**Work request:** In the data below, which lines contain "width"? List them by copying each one.

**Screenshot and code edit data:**
* * * * * * * * *

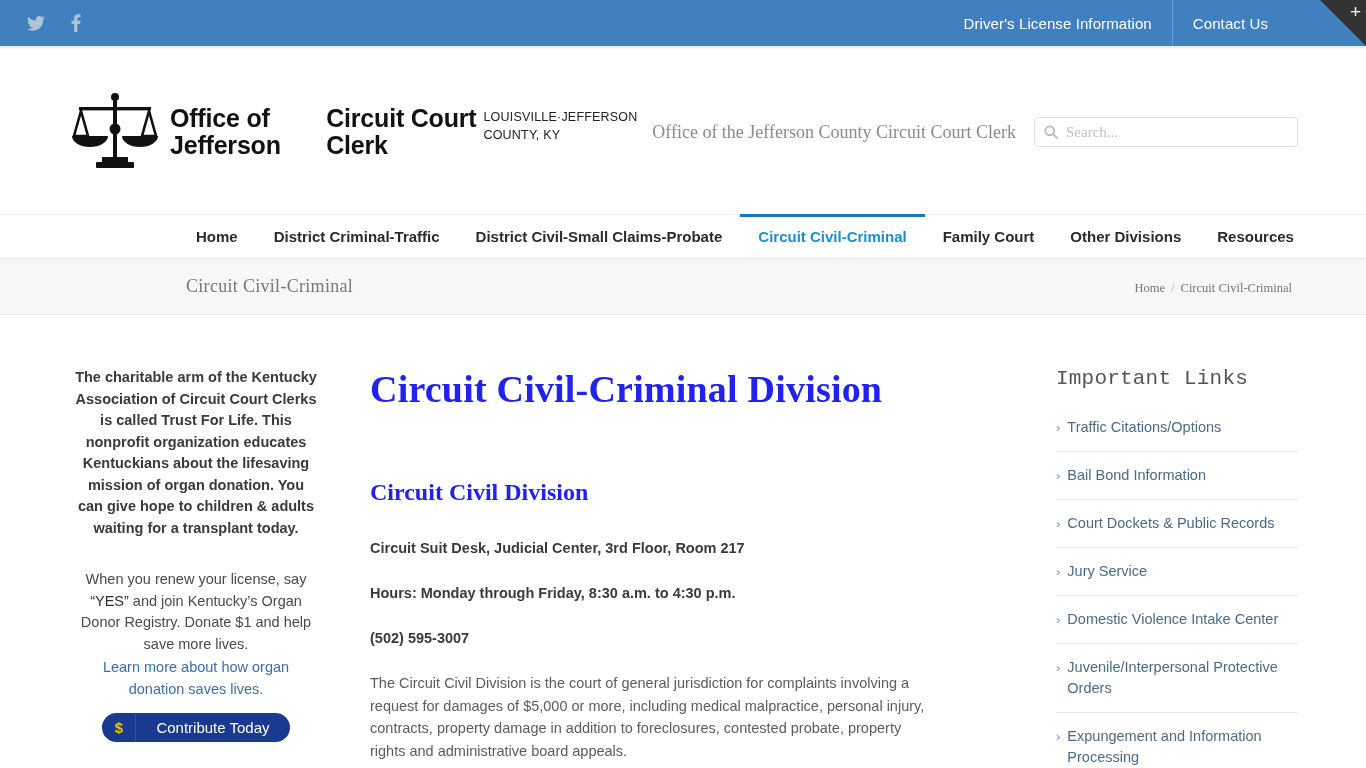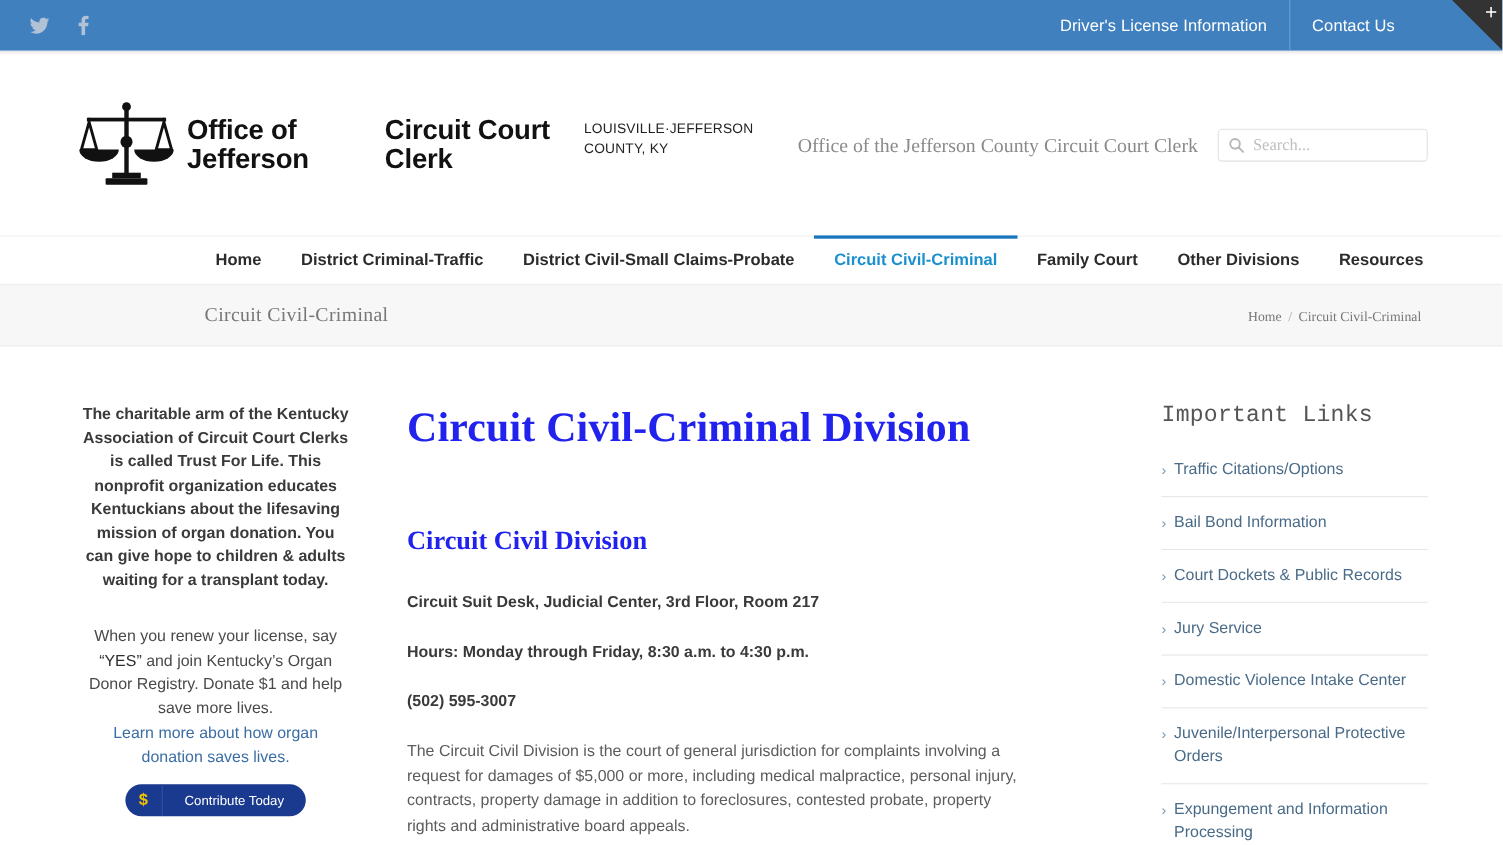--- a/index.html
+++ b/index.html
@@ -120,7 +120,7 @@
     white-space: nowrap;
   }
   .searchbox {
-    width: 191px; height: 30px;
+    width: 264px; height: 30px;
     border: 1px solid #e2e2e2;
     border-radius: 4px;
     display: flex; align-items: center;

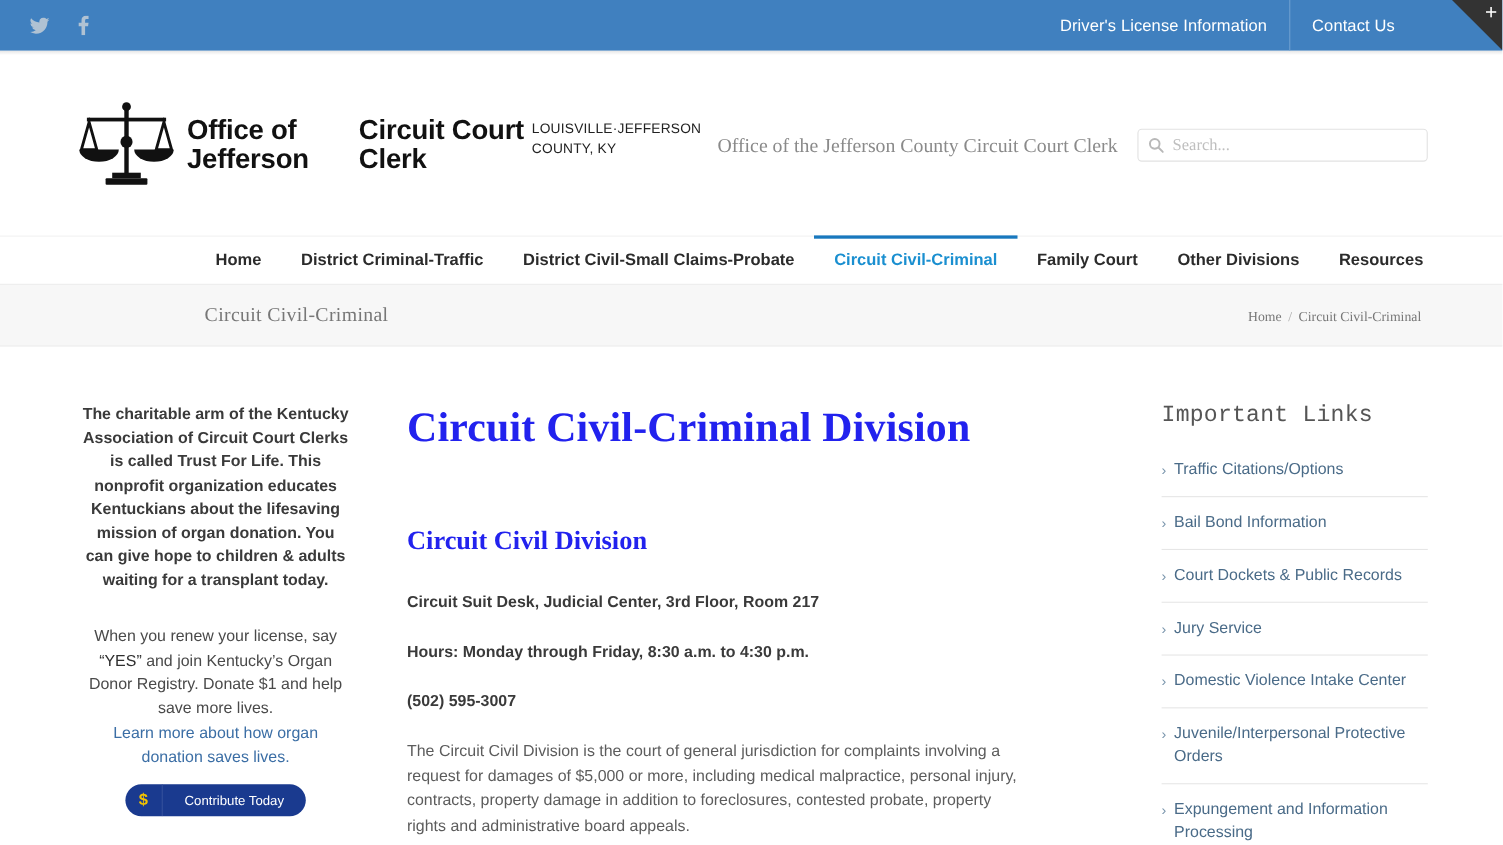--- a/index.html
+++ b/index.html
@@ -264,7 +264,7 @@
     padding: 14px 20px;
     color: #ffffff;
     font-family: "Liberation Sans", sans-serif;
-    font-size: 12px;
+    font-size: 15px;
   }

* * * * * * * * *

**Task answer:**
-    width: 191px; height: 30px;
+    width: 264px; height: 30px;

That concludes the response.